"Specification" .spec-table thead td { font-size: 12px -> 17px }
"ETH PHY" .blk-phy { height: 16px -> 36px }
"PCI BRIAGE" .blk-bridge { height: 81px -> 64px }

- - -

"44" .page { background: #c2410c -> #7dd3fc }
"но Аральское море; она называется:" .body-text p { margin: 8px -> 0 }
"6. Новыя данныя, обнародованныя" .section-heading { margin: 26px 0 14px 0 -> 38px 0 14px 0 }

- - -

## Task:
In the listing above, find the line with "font-size: 12px ->" and the line with "height: 81px ->". Output those two lines and every line between them, exactly as written.

## Exercise result:
"Specification" .spec-table thead td { font-size: 12px -> 17px }
"ETH PHY" .blk-phy { height: 16px -> 36px }
"PCI BRIAGE" .blk-bridge { height: 81px -> 64px }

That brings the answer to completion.